Dataset entries -
=====

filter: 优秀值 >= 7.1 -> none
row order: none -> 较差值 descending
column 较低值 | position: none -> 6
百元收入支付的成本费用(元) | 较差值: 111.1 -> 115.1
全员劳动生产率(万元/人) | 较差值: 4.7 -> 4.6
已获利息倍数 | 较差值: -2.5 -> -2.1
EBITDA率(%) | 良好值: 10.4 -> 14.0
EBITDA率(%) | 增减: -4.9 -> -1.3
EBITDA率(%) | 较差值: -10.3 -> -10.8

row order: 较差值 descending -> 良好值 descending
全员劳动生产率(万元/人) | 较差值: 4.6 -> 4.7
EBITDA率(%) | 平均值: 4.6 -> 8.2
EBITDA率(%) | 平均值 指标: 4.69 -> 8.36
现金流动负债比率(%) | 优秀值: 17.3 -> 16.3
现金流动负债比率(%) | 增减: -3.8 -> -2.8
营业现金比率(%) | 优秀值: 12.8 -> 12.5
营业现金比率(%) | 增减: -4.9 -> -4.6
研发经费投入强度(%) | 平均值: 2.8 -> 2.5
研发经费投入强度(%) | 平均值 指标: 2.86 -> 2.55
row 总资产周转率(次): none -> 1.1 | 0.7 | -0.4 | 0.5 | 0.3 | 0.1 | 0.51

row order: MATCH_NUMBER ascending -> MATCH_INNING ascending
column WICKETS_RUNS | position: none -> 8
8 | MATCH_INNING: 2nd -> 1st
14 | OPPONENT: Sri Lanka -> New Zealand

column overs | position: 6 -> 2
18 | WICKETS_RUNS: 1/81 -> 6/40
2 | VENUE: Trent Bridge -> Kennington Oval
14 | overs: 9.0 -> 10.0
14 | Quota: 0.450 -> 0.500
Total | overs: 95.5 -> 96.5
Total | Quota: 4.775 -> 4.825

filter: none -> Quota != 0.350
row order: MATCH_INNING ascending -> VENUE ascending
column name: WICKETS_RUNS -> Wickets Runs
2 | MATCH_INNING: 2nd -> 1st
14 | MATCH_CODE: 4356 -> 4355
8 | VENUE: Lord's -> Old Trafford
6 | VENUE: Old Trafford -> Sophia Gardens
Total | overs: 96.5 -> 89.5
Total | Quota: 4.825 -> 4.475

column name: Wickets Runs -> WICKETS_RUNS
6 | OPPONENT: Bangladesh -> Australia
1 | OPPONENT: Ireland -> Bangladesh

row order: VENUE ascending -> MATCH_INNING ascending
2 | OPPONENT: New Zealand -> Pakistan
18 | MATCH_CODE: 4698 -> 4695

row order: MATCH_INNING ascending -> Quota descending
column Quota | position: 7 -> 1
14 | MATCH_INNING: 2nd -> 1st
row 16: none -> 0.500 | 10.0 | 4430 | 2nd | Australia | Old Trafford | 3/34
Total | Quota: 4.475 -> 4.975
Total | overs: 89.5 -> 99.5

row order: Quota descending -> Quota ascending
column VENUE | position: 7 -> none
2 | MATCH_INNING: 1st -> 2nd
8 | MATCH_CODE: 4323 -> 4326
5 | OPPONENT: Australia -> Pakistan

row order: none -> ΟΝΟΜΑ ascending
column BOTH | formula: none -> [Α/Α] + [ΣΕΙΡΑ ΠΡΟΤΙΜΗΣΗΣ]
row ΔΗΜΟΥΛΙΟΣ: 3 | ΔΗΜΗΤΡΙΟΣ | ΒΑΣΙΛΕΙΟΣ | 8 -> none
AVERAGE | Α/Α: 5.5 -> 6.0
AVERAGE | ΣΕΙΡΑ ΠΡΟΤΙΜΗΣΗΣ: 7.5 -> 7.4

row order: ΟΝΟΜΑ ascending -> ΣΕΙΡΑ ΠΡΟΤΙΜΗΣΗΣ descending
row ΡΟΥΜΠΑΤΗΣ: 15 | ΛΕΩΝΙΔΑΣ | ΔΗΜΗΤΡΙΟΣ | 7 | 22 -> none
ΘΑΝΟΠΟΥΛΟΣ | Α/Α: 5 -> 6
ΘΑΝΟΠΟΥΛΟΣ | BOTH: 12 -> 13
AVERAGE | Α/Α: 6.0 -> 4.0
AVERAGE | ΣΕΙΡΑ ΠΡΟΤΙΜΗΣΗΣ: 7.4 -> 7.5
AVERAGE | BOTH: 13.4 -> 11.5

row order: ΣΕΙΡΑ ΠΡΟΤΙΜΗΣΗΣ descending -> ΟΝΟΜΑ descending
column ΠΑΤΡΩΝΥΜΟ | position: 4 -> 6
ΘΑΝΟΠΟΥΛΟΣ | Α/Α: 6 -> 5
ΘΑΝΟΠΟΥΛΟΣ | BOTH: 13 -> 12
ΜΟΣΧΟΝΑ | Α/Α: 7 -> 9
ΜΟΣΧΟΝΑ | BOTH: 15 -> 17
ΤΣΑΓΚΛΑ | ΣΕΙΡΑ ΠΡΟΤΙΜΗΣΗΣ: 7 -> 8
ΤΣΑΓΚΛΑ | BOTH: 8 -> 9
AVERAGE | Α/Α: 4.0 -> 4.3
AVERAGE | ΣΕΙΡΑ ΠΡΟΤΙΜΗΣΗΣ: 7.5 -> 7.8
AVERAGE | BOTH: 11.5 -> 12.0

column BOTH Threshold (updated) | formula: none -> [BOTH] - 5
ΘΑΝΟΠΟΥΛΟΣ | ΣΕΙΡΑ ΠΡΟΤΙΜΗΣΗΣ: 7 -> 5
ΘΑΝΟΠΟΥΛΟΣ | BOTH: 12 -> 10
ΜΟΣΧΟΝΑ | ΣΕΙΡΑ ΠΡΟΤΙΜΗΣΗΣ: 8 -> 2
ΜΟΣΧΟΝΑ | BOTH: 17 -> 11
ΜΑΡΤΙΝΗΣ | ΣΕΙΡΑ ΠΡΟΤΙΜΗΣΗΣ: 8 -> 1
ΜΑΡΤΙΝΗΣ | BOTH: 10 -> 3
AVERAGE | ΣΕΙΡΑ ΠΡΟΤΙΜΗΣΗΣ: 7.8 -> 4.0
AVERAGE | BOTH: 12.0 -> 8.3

=====

Task objective -
Reproduce, exactly as they stand in the data above, the lines from the one that holds "Total | overs: 95.5 -> 96.5" to the one that holds "1 | OPPONENT: Ireland -> Bangladesh", inclusive.

Task solution -
Total | overs: 95.5 -> 96.5
Total | Quota: 4.775 -> 4.825

filter: none -> Quota != 0.350
row order: MATCH_INNING ascending -> VENUE ascending
column name: WICKETS_RUNS -> Wickets Runs
2 | MATCH_INNING: 2nd -> 1st
14 | MATCH_CODE: 4356 -> 4355
8 | VENUE: Lord's -> Old Trafford
6 | VENUE: Old Trafford -> Sophia Gardens
Total | overs: 96.5 -> 89.5
Total | Quota: 4.825 -> 4.475

column name: Wickets Runs -> WICKETS_RUNS
6 | OPPONENT: Bangladesh -> Australia
1 | OPPONENT: Ireland -> Bangladesh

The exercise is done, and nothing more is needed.